Already in my January 28, 2023 (Youtube) , I mentioned that the fusion should be “easy to prove” using the heat flow. (P.S. It might be difficult of course, but it is always good to assume at first that a problem is easy. At the moment I do not know how hard things really are.) Indeed, the heat flow is not only intuitive , it is also a practical way to generate cohomology classes: start with an arbitrary function on the simplicial complex G and apply the heat flow exp(-t L), where L=D^2 is the Hodge Laplacian. We end up with a cohomology class. In order to show that b(I) is non-negative, one has to verify that every cohomology class f in G can be obtained from merging a cohomology class g on U and a cohomology class h on K. Practically this means that we can find g and h such that the heat flow applied to g+H leads to the harmonic f. I call this fusing but it is something which appears in Mayer-Vietoris. Here it is very natural. Take a harmonic function on U and a harmonic function on K (both represent of course cohomology classes in their cohomologies). This defines now a function on G simply because U and K are just complements in a finite set. Now apply the heat flow. This produces a cohomology class on G. What happens is (of course this needs to be proven) that we can reach like that any cohomology in G. This is usually expressed in fancy words like “short exact sequence” but it is simply that the dimension of the image is the dimension of the kernel of L_G, the Laplacian on G. The key is to reach every cohomology class because now we have just a linear map from H(U) \oplus H(K) to H(G). The kernel of this map is H(I). That the dimension of the kernel and the dimension of the image add up is the rank-nullity theorem (which we just taught last week in linear algebra).

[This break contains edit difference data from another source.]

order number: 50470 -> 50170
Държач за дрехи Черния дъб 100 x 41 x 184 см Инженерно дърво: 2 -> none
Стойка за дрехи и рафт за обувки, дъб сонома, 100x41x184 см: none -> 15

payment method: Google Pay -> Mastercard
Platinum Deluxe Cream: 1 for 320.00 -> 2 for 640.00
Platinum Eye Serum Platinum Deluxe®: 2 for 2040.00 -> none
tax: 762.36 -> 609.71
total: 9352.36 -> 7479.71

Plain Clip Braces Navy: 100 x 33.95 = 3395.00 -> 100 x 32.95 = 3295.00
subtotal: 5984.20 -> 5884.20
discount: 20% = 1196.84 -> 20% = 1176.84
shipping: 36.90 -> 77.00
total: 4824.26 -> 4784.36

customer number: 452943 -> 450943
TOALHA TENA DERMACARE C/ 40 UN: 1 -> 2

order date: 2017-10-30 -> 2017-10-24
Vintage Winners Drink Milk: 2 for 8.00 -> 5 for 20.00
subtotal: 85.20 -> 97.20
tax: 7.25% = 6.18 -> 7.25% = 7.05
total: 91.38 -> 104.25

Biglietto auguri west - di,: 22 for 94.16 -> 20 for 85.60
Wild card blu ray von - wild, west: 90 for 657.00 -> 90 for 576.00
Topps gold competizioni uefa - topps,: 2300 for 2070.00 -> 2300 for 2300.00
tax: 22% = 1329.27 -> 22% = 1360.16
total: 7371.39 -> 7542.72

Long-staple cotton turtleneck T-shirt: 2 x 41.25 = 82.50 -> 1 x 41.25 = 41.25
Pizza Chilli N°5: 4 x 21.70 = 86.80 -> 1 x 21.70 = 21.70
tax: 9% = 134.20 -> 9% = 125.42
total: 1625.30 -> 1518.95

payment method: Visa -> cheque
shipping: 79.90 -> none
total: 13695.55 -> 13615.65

So far things look good. The statement that b(I) \geq 0 has been confirmed to be true in all cases considered (I take a random simplicial complex a random open set and check). I also applied the heat flow to fuse cohomology classes H(U) \oplus H(K) and computed the rank of this projection map onto H(G) obtained by applying the heat flow on the fused function. This linear map is surjective in the cases checked. This then allows to conclude that b(U) + b(K) = b(G) + b(I) with vectors which are all non-negative. This is just the vector form of the rank-nulity theorem. Note that restricting the projection or heat flow onto k-forms produces a flow on k-forms, but again, it is so much easier to avoid the language of chain complexes and use the Dirac and Hodge frame work as it brings the hole story into something which can be taught in a first semester linear algebra courses. At the moment, I do not expect it to be difficult to show that that the heat flow from the fused harmonic forms on U and K reaches all the harmonic forms on G. But as for now, I do not have the proof yet. It would be super if given a harmonic f, we could just write down a harmonic g of U and a harmonic h of K such that the heat flow applied to g+h produces f.

In the presentation last Saturday, I did not have much to say about this yet. So, I added a bit of Q and A about “Nothing” with Chat GPT. The concept of empty set is actually very important here. When looking at open sets, then we naturally do not have all vector spaces of k-forms filled. These vector spaces can be trivial and the Hodge block is the 0x0 matrix. I also ranted a bit about the confusion one has in the math literature about the empty set. Considering the empty set a simplex is not a good idea. The empty set is a simplical complex itself, the (-1) dimensional sphere. A simplicial complex should not contain the empty set. There are frame works which include the empty set (and especially in Matroid theory one has always the empty set included) but that needs also adaptations which are simply awkward when looking at the situation with the eyes of a topologist.